**GOAL OF THE EXERCISE**
Every line from the one containing "overridden Host header." to the one containing "OCG_E2E_GITHUB_REDIRECT_URI - GitHub" in the records below, both included, must be set down exactly, and no other line.

**THE INPUT**

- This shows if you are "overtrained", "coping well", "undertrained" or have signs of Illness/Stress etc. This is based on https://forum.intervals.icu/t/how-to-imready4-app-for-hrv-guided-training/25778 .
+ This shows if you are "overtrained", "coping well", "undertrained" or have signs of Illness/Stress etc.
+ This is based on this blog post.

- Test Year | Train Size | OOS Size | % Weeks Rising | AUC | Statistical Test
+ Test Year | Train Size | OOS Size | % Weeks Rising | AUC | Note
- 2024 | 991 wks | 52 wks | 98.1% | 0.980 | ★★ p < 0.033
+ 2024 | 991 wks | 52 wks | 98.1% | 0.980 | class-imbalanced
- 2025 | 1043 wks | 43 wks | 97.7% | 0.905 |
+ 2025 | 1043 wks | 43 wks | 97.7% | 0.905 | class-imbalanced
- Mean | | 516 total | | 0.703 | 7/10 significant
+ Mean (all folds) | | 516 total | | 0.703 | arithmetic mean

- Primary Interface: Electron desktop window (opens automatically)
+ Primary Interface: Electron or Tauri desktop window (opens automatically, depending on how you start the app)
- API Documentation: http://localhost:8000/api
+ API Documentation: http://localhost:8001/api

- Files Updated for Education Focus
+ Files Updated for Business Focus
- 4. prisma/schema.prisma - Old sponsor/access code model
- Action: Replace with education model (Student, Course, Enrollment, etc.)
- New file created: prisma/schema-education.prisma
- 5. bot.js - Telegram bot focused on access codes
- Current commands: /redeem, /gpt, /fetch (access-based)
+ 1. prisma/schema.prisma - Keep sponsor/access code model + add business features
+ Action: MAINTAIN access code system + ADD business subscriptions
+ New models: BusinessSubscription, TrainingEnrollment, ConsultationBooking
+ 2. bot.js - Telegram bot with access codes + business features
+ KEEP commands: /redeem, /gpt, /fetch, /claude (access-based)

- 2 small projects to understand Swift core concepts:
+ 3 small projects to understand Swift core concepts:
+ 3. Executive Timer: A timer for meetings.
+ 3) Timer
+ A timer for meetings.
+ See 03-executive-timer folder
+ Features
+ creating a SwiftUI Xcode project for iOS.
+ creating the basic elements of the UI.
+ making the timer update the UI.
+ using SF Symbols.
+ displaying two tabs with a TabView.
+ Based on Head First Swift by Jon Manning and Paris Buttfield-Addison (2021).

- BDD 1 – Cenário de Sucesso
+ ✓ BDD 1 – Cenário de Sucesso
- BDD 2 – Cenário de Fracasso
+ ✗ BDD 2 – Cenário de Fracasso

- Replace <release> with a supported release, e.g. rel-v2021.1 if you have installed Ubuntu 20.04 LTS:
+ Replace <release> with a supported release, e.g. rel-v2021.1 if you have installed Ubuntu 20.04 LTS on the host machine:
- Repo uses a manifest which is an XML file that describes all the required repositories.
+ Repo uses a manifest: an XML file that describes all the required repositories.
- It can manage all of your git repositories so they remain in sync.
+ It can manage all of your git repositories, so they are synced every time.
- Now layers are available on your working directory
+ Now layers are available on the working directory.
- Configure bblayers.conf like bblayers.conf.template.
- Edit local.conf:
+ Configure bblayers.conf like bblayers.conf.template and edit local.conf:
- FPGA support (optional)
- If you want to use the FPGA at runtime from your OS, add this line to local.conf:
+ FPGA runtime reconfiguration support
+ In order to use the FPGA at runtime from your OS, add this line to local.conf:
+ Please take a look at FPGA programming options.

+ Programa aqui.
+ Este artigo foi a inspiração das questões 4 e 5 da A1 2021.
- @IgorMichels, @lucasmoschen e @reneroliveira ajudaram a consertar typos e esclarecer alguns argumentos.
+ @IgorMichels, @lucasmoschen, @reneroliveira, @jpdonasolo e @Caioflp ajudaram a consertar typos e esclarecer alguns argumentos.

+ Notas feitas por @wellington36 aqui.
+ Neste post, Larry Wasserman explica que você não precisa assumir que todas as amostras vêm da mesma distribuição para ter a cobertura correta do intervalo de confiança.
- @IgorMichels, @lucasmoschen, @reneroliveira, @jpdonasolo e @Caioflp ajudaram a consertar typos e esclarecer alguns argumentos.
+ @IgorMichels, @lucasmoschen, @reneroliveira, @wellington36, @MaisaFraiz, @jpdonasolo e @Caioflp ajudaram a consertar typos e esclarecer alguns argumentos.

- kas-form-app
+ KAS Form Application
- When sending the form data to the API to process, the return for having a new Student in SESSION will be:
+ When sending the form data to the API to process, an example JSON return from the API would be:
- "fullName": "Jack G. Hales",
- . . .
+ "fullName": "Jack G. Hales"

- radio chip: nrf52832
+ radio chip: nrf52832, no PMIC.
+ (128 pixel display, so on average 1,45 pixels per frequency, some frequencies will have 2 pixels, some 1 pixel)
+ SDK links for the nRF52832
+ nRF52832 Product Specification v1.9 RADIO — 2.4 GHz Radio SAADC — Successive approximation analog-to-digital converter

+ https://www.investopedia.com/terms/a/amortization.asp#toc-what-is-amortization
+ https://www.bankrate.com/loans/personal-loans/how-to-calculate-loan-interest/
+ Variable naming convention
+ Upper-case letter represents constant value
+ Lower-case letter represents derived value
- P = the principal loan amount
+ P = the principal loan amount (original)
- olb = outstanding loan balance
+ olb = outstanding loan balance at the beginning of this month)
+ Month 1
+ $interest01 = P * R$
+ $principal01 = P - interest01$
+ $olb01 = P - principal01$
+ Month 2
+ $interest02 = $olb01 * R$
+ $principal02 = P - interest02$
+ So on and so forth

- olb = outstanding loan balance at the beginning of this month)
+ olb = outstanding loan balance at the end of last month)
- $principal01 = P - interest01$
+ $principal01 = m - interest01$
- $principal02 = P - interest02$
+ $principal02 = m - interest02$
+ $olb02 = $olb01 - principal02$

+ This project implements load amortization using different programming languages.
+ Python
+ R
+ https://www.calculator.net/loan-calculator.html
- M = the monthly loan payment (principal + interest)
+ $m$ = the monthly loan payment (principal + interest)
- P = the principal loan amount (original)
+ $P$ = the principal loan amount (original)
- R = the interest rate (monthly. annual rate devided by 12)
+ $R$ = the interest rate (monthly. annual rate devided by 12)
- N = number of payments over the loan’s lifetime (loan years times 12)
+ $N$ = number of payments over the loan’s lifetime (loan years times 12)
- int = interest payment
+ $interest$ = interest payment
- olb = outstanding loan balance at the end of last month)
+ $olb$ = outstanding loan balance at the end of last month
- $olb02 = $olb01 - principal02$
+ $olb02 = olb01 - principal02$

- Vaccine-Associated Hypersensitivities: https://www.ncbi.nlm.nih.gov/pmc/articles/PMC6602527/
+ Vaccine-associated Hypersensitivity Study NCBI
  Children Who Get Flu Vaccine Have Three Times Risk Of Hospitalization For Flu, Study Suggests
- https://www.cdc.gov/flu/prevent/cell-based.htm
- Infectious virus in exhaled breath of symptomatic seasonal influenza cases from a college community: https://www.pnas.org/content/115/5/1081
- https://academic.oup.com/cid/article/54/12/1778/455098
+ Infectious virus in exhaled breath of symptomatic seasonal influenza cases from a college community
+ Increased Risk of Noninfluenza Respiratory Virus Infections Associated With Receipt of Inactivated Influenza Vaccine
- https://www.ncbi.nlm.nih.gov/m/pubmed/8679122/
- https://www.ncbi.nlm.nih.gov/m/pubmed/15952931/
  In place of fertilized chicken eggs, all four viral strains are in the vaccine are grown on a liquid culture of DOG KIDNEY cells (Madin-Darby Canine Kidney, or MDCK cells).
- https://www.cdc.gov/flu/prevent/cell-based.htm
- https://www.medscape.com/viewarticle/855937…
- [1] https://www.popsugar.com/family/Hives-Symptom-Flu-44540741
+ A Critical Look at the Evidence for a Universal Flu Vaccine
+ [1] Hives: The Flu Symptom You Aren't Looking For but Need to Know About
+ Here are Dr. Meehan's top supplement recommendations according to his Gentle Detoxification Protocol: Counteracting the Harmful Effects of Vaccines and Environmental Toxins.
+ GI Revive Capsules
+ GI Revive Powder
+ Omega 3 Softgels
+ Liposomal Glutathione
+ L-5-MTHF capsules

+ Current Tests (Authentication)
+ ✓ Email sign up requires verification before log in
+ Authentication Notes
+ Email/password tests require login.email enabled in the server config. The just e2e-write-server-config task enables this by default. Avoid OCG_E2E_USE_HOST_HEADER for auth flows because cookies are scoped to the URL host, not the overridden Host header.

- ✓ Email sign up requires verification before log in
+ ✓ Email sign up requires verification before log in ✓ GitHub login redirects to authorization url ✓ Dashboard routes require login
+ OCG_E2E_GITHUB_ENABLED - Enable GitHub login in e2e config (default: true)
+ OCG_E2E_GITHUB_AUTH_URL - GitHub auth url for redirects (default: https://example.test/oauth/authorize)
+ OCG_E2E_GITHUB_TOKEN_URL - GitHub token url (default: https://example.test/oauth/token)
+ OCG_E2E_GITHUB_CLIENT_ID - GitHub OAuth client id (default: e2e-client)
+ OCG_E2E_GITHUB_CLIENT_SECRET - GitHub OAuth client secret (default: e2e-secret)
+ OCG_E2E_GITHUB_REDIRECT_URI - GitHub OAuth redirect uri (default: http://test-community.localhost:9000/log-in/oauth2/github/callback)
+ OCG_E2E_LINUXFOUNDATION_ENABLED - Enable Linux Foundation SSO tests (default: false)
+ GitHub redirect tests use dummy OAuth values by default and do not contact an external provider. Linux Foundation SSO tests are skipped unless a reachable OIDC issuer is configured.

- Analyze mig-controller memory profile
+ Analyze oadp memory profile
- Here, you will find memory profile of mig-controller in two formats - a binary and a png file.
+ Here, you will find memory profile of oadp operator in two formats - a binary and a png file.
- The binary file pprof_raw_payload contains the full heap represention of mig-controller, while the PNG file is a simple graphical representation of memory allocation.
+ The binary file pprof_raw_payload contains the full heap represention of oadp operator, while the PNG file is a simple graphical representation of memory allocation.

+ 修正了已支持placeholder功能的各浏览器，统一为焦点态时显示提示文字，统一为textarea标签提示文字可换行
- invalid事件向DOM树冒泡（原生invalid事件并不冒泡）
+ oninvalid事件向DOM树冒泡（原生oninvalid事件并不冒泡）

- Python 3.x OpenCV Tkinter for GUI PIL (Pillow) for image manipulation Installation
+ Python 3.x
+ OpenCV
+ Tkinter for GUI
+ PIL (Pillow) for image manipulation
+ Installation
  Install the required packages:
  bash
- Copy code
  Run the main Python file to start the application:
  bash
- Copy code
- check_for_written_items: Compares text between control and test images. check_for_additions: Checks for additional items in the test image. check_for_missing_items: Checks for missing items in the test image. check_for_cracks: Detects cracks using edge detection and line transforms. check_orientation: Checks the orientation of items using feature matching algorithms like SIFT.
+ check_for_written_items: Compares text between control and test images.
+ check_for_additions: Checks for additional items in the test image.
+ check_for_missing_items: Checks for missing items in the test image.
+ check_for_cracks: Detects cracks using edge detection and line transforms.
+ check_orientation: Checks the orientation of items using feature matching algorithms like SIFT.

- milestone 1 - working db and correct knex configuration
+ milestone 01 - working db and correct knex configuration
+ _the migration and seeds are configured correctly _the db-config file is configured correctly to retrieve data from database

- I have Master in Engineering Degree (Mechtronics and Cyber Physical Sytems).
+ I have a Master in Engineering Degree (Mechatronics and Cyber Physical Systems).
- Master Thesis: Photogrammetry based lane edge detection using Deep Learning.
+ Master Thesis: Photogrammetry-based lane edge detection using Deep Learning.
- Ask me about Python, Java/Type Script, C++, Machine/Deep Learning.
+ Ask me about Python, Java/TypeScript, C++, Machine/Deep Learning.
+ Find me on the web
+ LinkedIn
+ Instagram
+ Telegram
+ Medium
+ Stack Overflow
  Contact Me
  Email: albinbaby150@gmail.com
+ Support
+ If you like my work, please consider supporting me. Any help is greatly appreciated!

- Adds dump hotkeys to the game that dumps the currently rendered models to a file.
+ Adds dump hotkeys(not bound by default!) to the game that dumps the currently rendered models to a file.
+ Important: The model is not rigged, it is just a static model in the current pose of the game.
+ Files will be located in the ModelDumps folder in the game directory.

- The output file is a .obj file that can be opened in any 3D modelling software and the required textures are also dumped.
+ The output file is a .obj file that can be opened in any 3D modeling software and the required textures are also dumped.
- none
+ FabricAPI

**RESPONSE BELOW**
+ Email/password tests require login.email enabled in the server config. The just e2e-write-server-config task enables this by default. Avoid OCG_E2E_USE_HOST_HEADER for auth flows because cookies are scoped to the URL host, not the overridden Host header.

- ✓ Email sign up requires verification before log in
+ ✓ Email sign up requires verification before log in ✓ GitHub login redirects to authorization url ✓ Dashboard routes require login
+ OCG_E2E_GITHUB_ENABLED - Enable GitHub login in e2e config (default: true)
+ OCG_E2E_GITHUB_AUTH_URL - GitHub auth url for redirects (default: https://example.test/oauth/authorize)
+ OCG_E2E_GITHUB_TOKEN_URL - GitHub token url (default: https://example.test/oauth/token)
+ OCG_E2E_GITHUB_CLIENT_ID - GitHub OAuth client id (default: e2e-client)
+ OCG_E2E_GITHUB_CLIENT_SECRET - GitHub OAuth client secret (default: e2e-secret)
+ OCG_E2E_GITHUB_REDIRECT_URI - GitHub OAuth redirect uri (default: http://test-community.localhost:9000/log-in/oauth2/github/callback)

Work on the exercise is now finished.